İlaç sermayesinin işi nasıl kolaylaştırılır?
• Türkiye ilaç pazarını büyütmekle; kişi başına ilaç harcamasını 250 dolara, toplam ilaç pazarını 16 milyar dolara çıkarmakla,
• İlaç üzerinden, insan sağlığı üzerinden daha çok rant elde etmenin koşullarını sağlamakla…
• İlaç konusunda bir bakanlık gücüyle donatılmış olan kurum, ilaç sermayesinin Türkiye’deki her sorununu çözmeye yetkili olacak. Ruhsatlandırma, fiyatlandırma, klinik araştırmalar, ilaçların sınıflandırılması, ilaçların kontrol ve analizi, geri çekmeler, süratle halledilecektir. Yani İlaç ve Eczacılık Genel Müdürlüğü’nün işlevi tamamen kurumda olacaktır.
• Bu kurum yabancı uzman çalıştıracaktır. Bu yabancı uzmanlar kurum içinde Türkiye’de ilaç mevzuatını oluşturacaklar.
• İngiltere’den bir örnek: İngiltere İlaç Ajansı raporunda, insan kaynakları olarak ilaç endüstrisinden kuruma uzman transfer edildiği ve yine İlaç Kurumundan da ilaç endüstrisinde emekli olan personelin istihdam edildiği övgüyle yazılıyordu. Yani kurum ile ilaç sanayisi karşılıklı bir personel alışverişinde bulunuyor. Bunun sonuçlarını düşünebiliyor musunuz? Kim kime hizmet edecek? Türkiye’ye baktığımızda, daha bu yasa çıkmadan Bakanlıktan emekli olan İlaç ve Eczacılık Genel Müdürlerinin hemen hepsinin sanayide iş bulduğunu görüyoruz. En son Sosyal Güvenlik Kurumu Başkanı yabancı bir ilaç firmasına genel müdür oldu.
ANAYASAYA AYKIRIDIR
Çünkü toplum sağlığını ve ülkenin sağlık konusundaki güvencesini ilgilendiren, hayati bir ürün olan ilaç konusunda atılacak tüm adımları Meclis denetiminin dışına çıkarmaktadır.

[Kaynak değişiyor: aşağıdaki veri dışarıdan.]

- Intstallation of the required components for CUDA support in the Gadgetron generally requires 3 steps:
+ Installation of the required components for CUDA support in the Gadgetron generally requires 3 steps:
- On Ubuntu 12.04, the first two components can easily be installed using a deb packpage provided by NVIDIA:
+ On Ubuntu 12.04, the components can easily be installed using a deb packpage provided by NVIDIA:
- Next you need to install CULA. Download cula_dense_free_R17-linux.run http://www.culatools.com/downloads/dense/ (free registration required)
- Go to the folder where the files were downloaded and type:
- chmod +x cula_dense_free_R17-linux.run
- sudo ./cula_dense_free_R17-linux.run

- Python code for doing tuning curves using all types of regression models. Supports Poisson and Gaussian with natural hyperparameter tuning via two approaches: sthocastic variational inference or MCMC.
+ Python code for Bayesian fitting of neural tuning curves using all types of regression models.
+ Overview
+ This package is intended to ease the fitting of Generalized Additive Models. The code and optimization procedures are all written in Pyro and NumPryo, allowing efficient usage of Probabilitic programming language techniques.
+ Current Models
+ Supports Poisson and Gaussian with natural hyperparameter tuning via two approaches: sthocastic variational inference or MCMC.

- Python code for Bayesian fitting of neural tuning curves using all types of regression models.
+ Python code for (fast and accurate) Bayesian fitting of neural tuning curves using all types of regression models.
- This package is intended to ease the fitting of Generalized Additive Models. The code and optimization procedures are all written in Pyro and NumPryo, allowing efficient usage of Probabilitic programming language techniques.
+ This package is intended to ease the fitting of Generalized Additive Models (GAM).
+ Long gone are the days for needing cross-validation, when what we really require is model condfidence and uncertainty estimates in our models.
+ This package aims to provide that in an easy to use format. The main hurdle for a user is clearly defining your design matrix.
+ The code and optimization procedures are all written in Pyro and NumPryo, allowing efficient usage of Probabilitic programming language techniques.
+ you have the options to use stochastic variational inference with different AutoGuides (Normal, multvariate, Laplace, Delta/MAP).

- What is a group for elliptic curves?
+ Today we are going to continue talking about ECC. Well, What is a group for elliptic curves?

a) Sağlık Bakanlığı’nın yetki ve sorumluluğu ortadan kalkıyor.
b) Yetkinin devredildiği İlaç Kurumu ise hiç kimseye karşı sorumluluğu olmayan ama bir Bakanlık gibi yetkilerle donatılmış bir kurum. Bu ülkede ilaçtan sorumlu kimse kalmıyor artık.
Taslak Madde 28 (d) ile Sağlık Hizmetleri Temel Kanunu’nun 3/k maddesi kaldırılıyor. Buna göre Sağlık Bakanlığının ilaçla ilgili yetkileri de ortadan kaldırılmış oluyor.
Oysa Anayasanın 112. maddesinde şöyle deniyor: “Her bakan başbakana karşı sorumlu olup ayrıca kendi yetkisi içindeki işlerden ve emri altındaki eylem ve işlemlerden sorumludur.”
Anayasanın 162. maddesi ise “Meclis üyeleri genel kurulda bakanlık bütçeleri ile katma bütçeler hakkındaki düşüncelerini, her bütçenin tümü üzerindeki görüşmeler esnasında açıklarlar” diyor.
Bugünkü durumda Sağlık Bakanlığı’nın ilaçla ilgili aldığı her karar işte bu anayasa maddeleri gereği meclis denetimine tabidir:
a) Rutin olarak her yıl Meclis bütçe görüşmelerinde denetlenir.
b) Soru ve gensorularla her bakanlığın uygulamaları ayrıca Meclis denetimi altındadır.
Bu taslak yasalaşınca ilaçla ilgili tüm sorunlar Meclis denetimi dışında kalacaktır.